Fifty years ago this summer President Lyndon Johnson signed the Civil Rights Act of 1964. Under Title 2 of the Act discrimination by race, color, religion, or national origin was forbidden in eating places as well as hotels, motels, theaters, and stadiums.
Similar laws had been enacted by 18 northern states in the 1880s in response to the creation of “Jim Crow” laws in 20 southern states that had institutionalized segregation; however they were ineffective and rarely enforced. Racial segregation in eating places, affecting not just Blacks, but also Asian- and Mexican-Americans, was the norm in many restaurants throughout the country. Outside the South, Black diners typically were discouraged from patronizing white restaurants by hostile receptions, bad tables, and poor – or no — service.

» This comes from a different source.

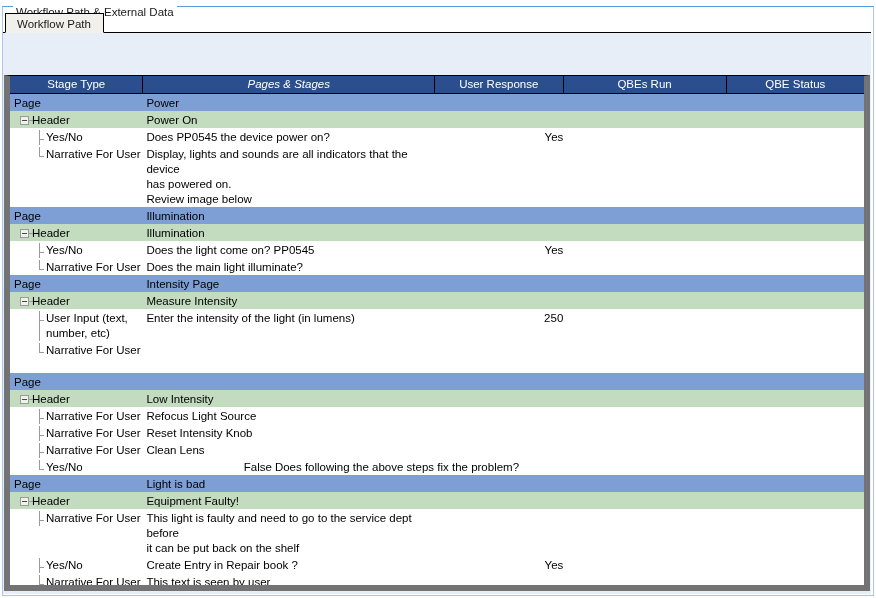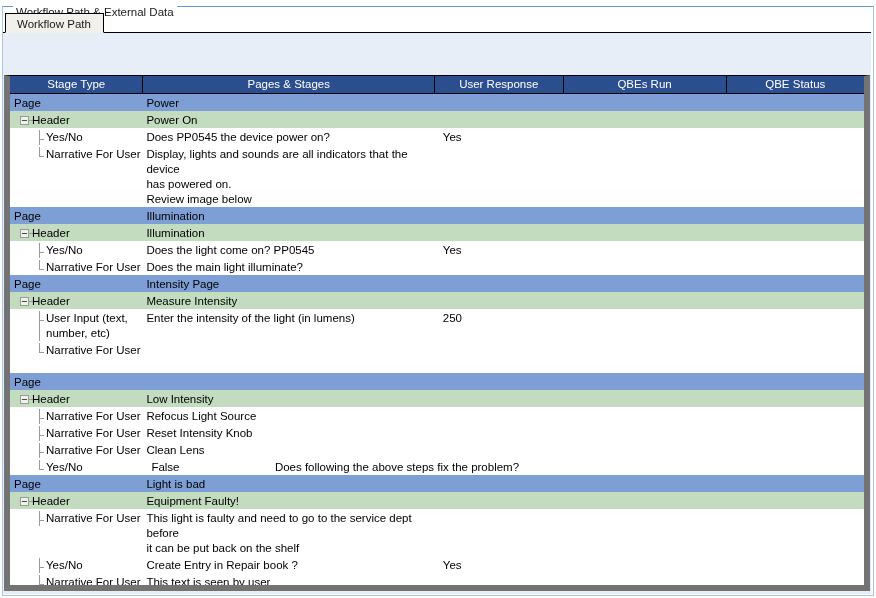"Pages & Stages" div.hcell { font-style: none -> italic }
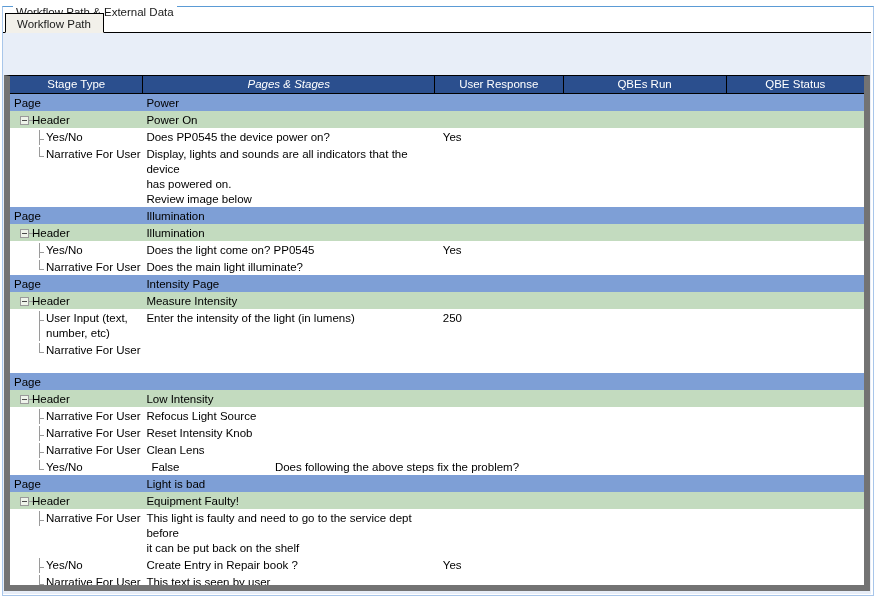"Yes" .c-resp { text-align: none -> right }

Although President Johnson said he expected it, many people were surprised that the Civil Rights Act met with such a high degree of acceptance. American society as a whole had become convinced that unequal treatment was in conflict with the principles of democracy and that integration was inevitable. One year after passage of the Civil Rights Act an official at the Justice Department said compliance had exceeded expectations and was a “major national accomplishment.” By the early 1970s desegregation of restaurants and hotels was so uncontroversial that the question was dropped from public polls.
But change is not magical. Enforcement was required. From the start there were persistent violators who attempted to skirt the law by creating fake private clubs or by subjecting Black customers to higher prices, delayed service, and other indignities. While congratulating the nation, the Justice Department also vowed that violators would be prosecuted.
Because private clubs were exempt from the law a number of restaurants tried this route of avoidance. Some became legitimate private clubs but many were clubs in name only.
Another tactic was devised by ardent segregationist Maurice Bessinger who was granted an exemption for his Piggie Park Drive-in chain in South Carolina on the grounds no food was consumed on the premises. The decision was, however, soon reversed and it became clear that drive-ins would not be exempt.
It’s hard to say just how many Afro-Americans actually took advantage of the opportunity to patronize what had been all-white restaurants. It seems there was not a flood of Black diners in the first few years. But the new law was valuable to the middle-class, especially Black travelers who no longer had to rely on guidebooks such as The Negro Motorist Green Book to plot out where they could safely stop to eat or stay overnight. The Green Book became irrelevant, just as its publisher hoped it would.
Despite real advances, white Americans often overestimate the degree to which racism has disappeared. As critical as the Civil Rights Act of 1964 was in furthering equality, it did not put a complete end to racial discrimination in restaurants. Rather southern restaurants wanting to curb the number of Black diners learned to use tactics long practiced in the North. Nor have chains been free of bias. Cracker Barrel and Denny’s are among large chains hit by discrimination suits in the past couple of decades. And an academic study published in 2012 found that Black patrons continue to experience bad service based on waitstaffs’ belief that they are poor tippers. A study of 200 servers in North Carolina restaurants revealed that 38.5% discriminated against Black customers, sometimes playing a game called “pass the black table.”